Our secondary main aim was to look at the changing face of user involvement in mental health where more ‘traditional’ models may be giving way to more of a focus on individual involvement, for example in the area of personalisation.

Specific research questions included: 

  • What have been the impacts of user involvement in mental health in terms of service development, commissioning and personal benefit to users?
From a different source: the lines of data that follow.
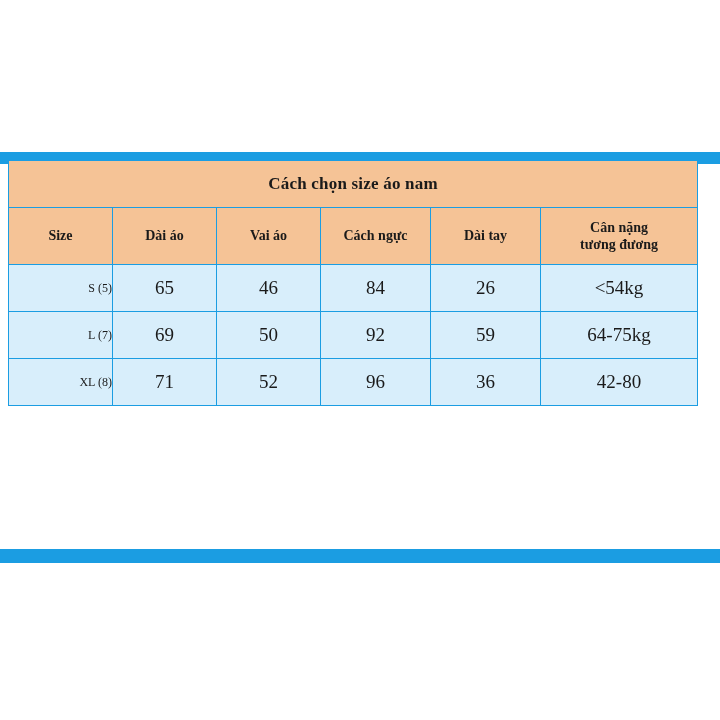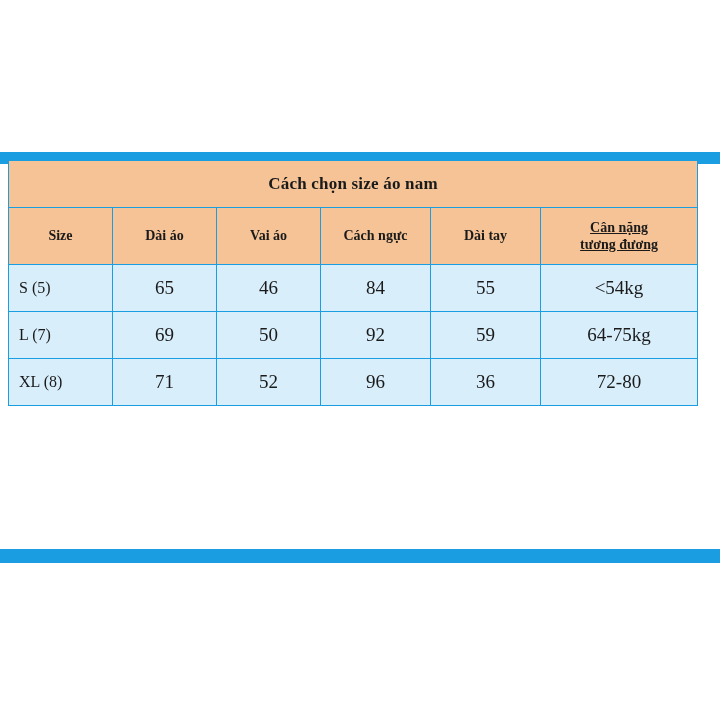--- a/index.html
+++ b/index.html
@@ -64,31 +64,30 @@
   }
   .head-cell {
     background: #f5c396;
     font-weight: bold;
     font-size: 14px;
     height: 56px;
     line-height: 1.25;
   }
   .head-cell .two-line {
     display: block;
-    text-decoration: underline;
   }
   .body-row td {
     height: 46px;
     font-size: 19px;
     background: #d8eefb;
   }
   .body-row td.size-label {
-    text-align: left;
+    text-align: right;
     padding-left: 10px;
-    font-size: 16px;
+    font-size: 12px;
   }
   
   col.c0 { width: 104px; }
   col.c1 { width: 104px; }
   col.c2 { width: 104px; }
   col.c3 { width: 110px; }
   col.c4 { width: 110px; }
   col.c5 { width: 157px; }
 </style>
 </head>
@@ -123,36 +122,36 @@
             <span class="two-line">Cân nặng</span>
             <span class="two-line">tương đương</span>
           </td>
         </tr>
 
         <tr class="body-row">
           <td class="size-label">S (5)</td>
           <td>65</td>
           <td>46</td>
           <td>84</td>
-          <td>55</td>
+          <td>26</td>
           <td>&lt;54kg</td>
         </tr>
         <tr class="body-row">
           <td class="size-label">L (7)</td>
           <td>69</td>
           <td>50</td>
           <td>92</td>
           <td>59</td>
           <td>64-75kg</td>
         </tr>
         <tr class="body-row">
           <td class="size-label">XL (8)</td>
           <td>71</td>
           <td>52</td>
           <td>96</td>
           <td>36</td>
-          <td>72-80</td>
+          <td>42-80</td>
         </tr>
       </tbody>
     </table>
   </div>
 
 </div>
 
 </body></html>

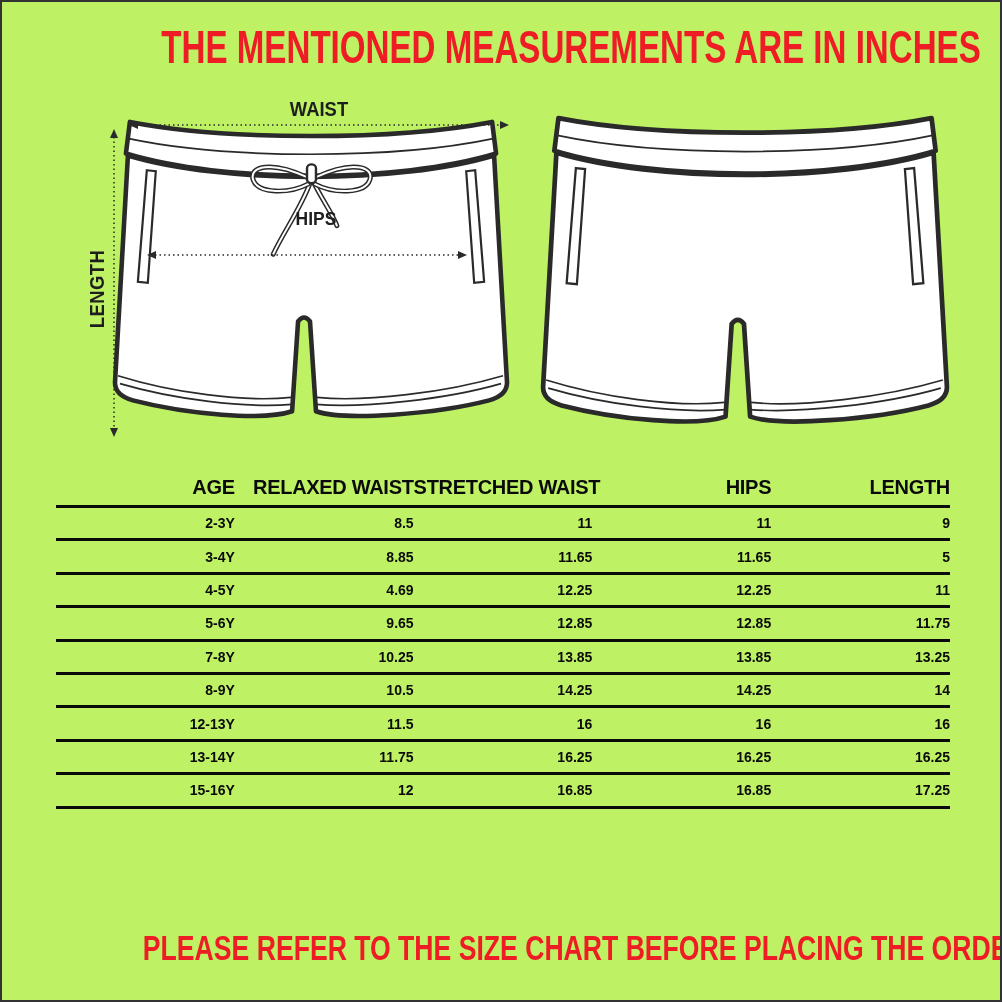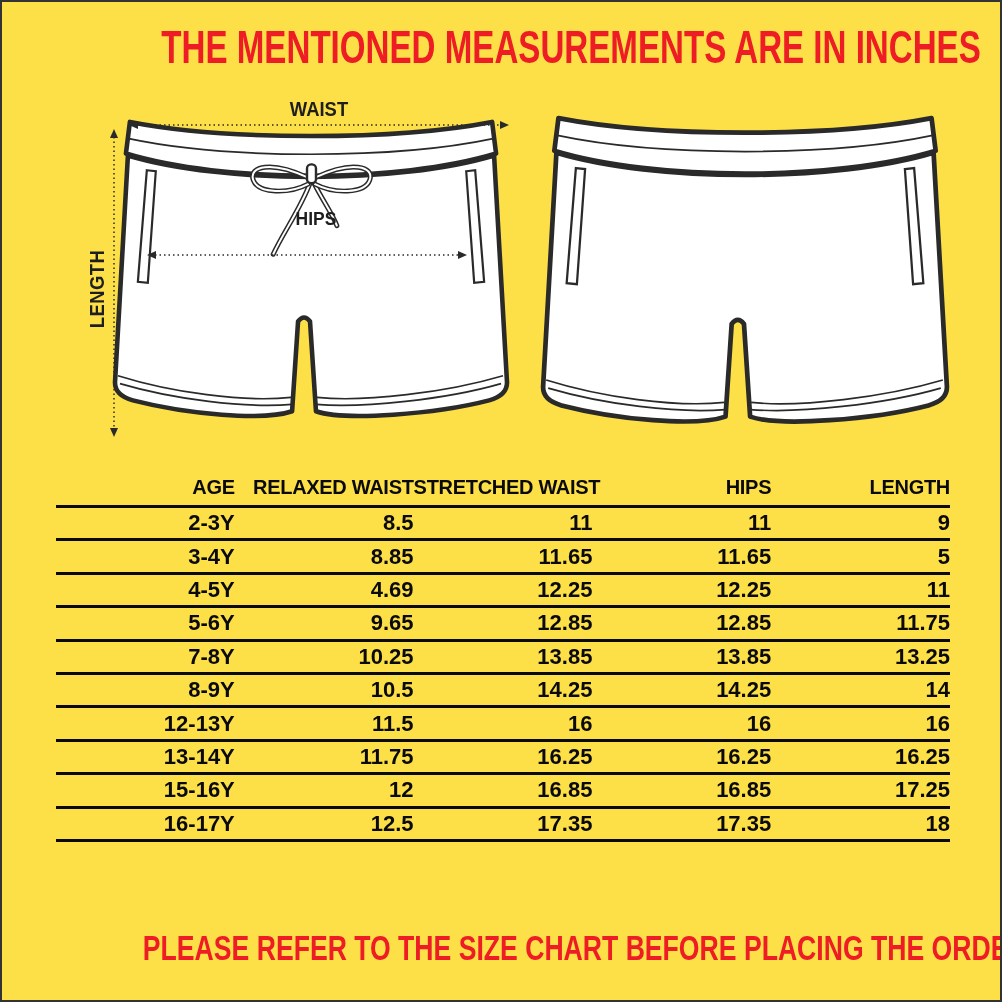--- a/index.html
+++ b/index.html
@@ -1,18 +1,18 @@
 <!DOCTYPE html>
 <html><head>
 <meta charset="utf-8">
 <style>
   html,body{margin:0;padding:0;background:#fff;}
   .canvas{
     position:relative;width:1002px;height:1002px;box-sizing:border-box;
-    background:#fde047;border:2px solid #333333;overflow:hidden;
+    background:#bef264;border:2px solid #333333;overflow:hidden;
     font-family:"Liberation Sans","DejaVu Sans",sans-serif;
   }
   
   .banner{position:absolute;left:0;width:100%;text-align:center;color:#ee1c24;
           font-weight:700;white-space:nowrap;}
   .banner .squeeze{display:inline-block;transform-origin:50% 50%;}
   #title-banner{top:22px;font-size:46px;line-height:46px;}
   #title-banner .squeeze{transform:scaleX(0.72);}
   #footer-banner{top:926px;font-size:35px;line-height:40px;}
   #footer-banner .squeeze{transform:scaleX(0.76);}
@@ -32,21 +32,21 @@
   .sthin{fill:none;stroke:#2a2a2a;stroke-width:1.7;}
   .spocket{fill:#ffffff;stroke:#2a2a2a;stroke-width:2.2;}
   .cordO{fill:none;stroke:#2a2a2a;stroke-width:5;stroke-linecap:round;}
   .cordI{fill:none;stroke:#ffffff;stroke-width:2;stroke-linecap:round;}
   .sknot{fill:#ffffff;stroke:#2a2a2a;stroke-width:2.4;}
   
   .size-table{position:absolute;left:54px;top:467px;width:894px;
               border-collapse:collapse;table-layout:fixed;text-align:right;color:#0a0a0a;}
   .size-table th{font-size:20px;font-weight:700;height:36px;vertical-align:middle;
                  border-bottom:3px solid #0a0a0a;white-space:nowrap;letter-spacing:-.3px;padding:0;}
-  .size-table td{font-size:22px;font-weight:700;height:30.4px;vertical-align:middle;
+  .size-table td{font-size:14px;font-weight:700;height:30.4px;vertical-align:middle;
                  border-bottom:3px solid #0a0a0a;padding:0;}
 </style>
 </head>
 <body>
 
 <div class="canvas">
 
   <svg width="0" height="0" style="position:absolute" aria-hidden="true">
     <defs>
       <g id="g-shorts">
@@ -174,27 +174,20 @@
           <td>16.25</td>
           <td>16.25</td>
         </tr>
         <tr>
           <td>15-16Y</td>
           <td>12</td>
           <td>16.85</td>
           <td>16.85</td>
           <td>17.25</td>
         </tr>
-        <tr>
-          <td>16-17Y</td>
-          <td>12.5</td>
-          <td>17.35</td>
-          <td>17.35</td>
-          <td>18</td>
-        </tr>
       </tbody>
   </table>
 
   <div class="banner" id="footer-banner">
     <span class="squeeze">PLEASE REFER TO THE SIZE CHART BEFORE PLACING THE ORDER.</span>
   </div>
 
 </div>
 
 </body></html>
We have the same research question for frontline staff.
  • How do managers and other key decision-makers respond when mental health service users ask for changes in services or policies?
  • Moving to a more individual level of user involvement, what is the role played by user governors on Trust boards and how do key decision-makers on the boards respond to them?
  • What are the implications of the move to ‘personalisation’ in both health and social care specifically in terms of the role of user-led organisations in brokerage and care planning?
  • What are the underlying assumptions, beliefs and values held by senior managers about the benefits and drawbacks of user involvement in mental health and how do they individually and collectively respond to, facilitate or impede this?

Project findings and impact

It was concluded that SUs and managers are working in a climate of dynamic and complex organisational change, of which user involvement is an integral part, and that this has impacted on the nature of SUI as a new social movement.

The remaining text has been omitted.